We won’t know whether my analysis is true until the FBI releases its hate crimes report for 2017.
But right now there are lots of pundits who are linking Trump with the 2017 increase in incidents. One prominent example:
I will add, though, that it is not a coincidence that the number of anti-Semitic attacks has jumped nearly 60% in 2017—the biggest one-year increase in recent history—while this administration has systematically pulled back resources from countering domestic extremism.
— Julia Ioffe (@juliaioffe) October 29, 2018
This is a classic example of a “questionable cause logical fallacy,” known as “cum hoc ergo propter hoc.” Just because Trump is president during a rise in reported antisemitic incidents does not mean that he is the cause of such a rise.
As my analysis showed, the biggest increase of antisemitic hate crimes came from a huge increase in vandalism.
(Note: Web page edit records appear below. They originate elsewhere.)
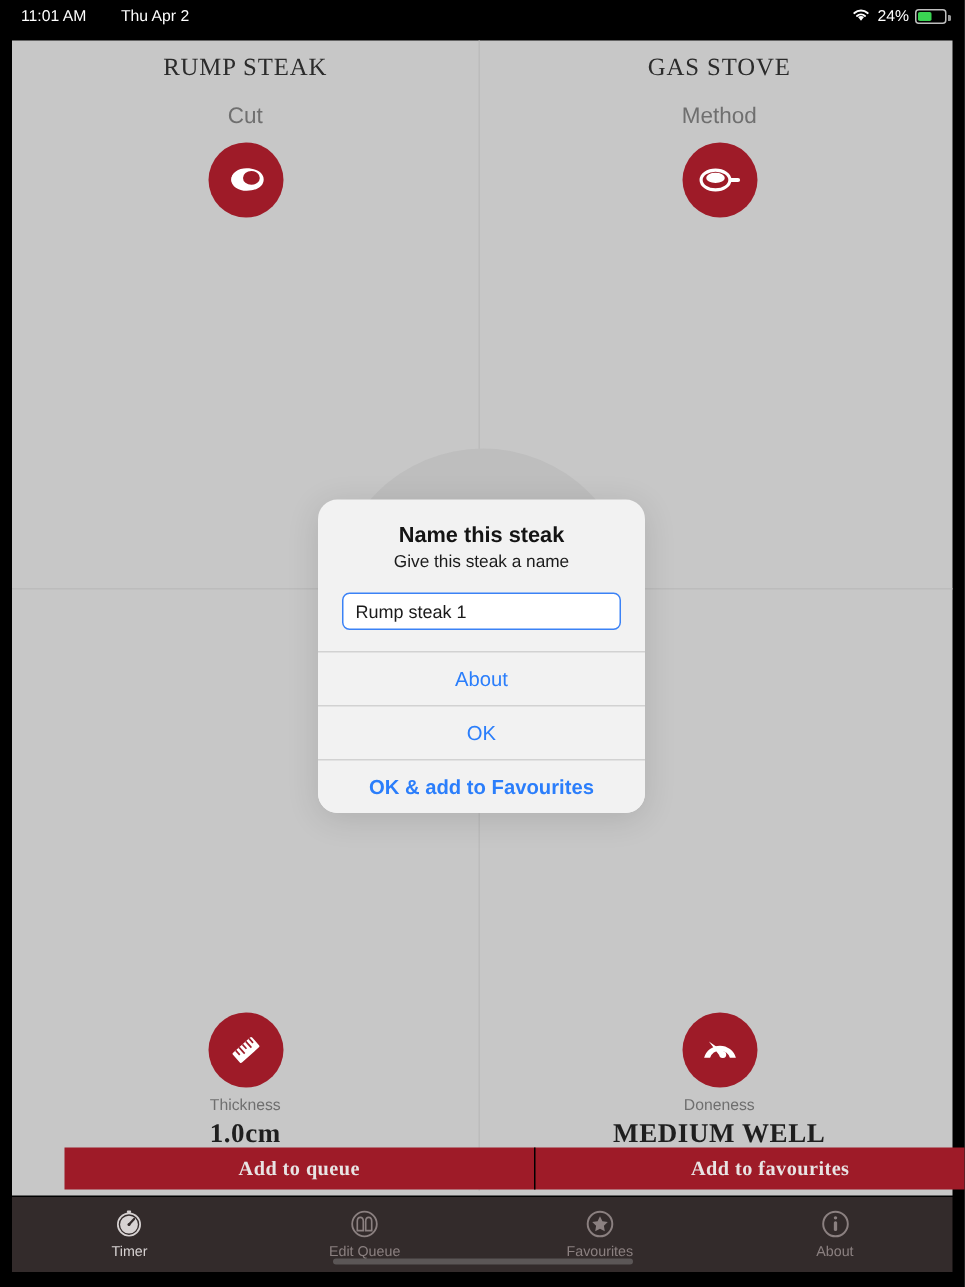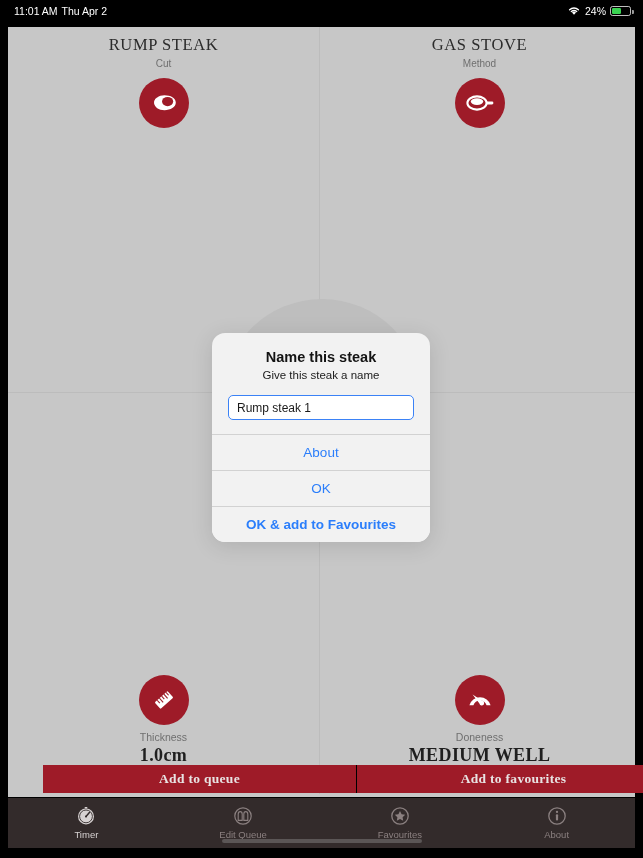--- a/index.html
+++ b/index.html
@@ -9,21 +9,21 @@
     font-family: "Liberation Sans", sans-serif;
     overflow: hidden;
   }
   #screen { position: relative; width: 643px; height: 858px; background: #000; }
 
   
   .statusbar {
     position: absolute; top: 0; left: 0; width: 643px; height: 22px;
     display: flex; align-items: center; color: #fff; font-size: 10.5px;
   }
-  .sb-left { display: flex; align-items: center; gap: 4px; margin-left: 14px; text-align: right; }
+  .sb-left { display: flex; align-items: center; gap: 23px; margin-left: 14px; text-align: right; }
   .sb-right { position: absolute; right: 12px; top: 0; height: 22px;
               display: flex; align-items: center; gap: 4px; }
   .wifi-ico { display: block; }
   .batt-pct { font-size: 10.5px; color: #fff; }
   .batt {
     position: relative; width: 21px; height: 10px;
     border: 1px solid rgba(255,255,255,.75); border-radius: 2.5px;
     padding: 1px;
   }
   .batt::after {
@@ -52,21 +52,21 @@
   .q-tl { left: 0;   top: 0; }
   .q-tr { left: 316px; top: 0; }
   .q-bl { left: 0;   top: 366px; height: 401px; }
   .q-br { left: 316px; top: 366px; height: 401px; }
 
   .q-title {
     font-family: "Liberation Serif", serif; font-weight: normal;
     font-size: 16.5px; letter-spacing: .6px; color: #2b2b2b;
     margin-top: 8px;
   }
-  .q-sub { font-size: 10px; color: #6f6f6f; margin-top: 3px; }
+  .q-sub { font-size: 15px; color: #6f6f6f; margin-top: 14px; }
 
   .circ {
     width: 50px; height: 50px; border-radius: 50%;
     background: #9e1b28; margin: 9px auto 0;
     display: flex; align-items: center; justify-content: center;
   }
   .circ svg { display: block; }
 
   
   .q-b-inner { position: absolute; left: 0; bottom: 28px; width: 311px; text-align: center; }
But the number of assaults against Jews – the most serious category the ADL tracks – went up dramatically when Obama was in office and has gone down significantly since Trump has been president.
Using the “logic” that we have been seeing since the Pittsburgh massacre, we can conclude that Obama was responsible for the huge increase in assaults against Jews in the US – if we were to make up a reason, perhaps as he tried to push the Iran deal and conservative Jews were against it.
Taking that same “logic” further, Trump must be responsible for the dramatic decrease in assaults against Jews in 2017.
These arguments are obviously absurd. But they are just as absurd as the arguments that are being accepted by the mainstream media, taking it as a given that the increase in less-violent crimes in 2017 is Trump’s fault.
The president can influence behavior, of course. But so can the news media, TV shows, hit songs and YouTube stars. Drawing conclusions based on limited information is simply wrong, and it is shameful that so many people who should know better have fallen for one of the most well known logical fallacies – correlation does not imply causation.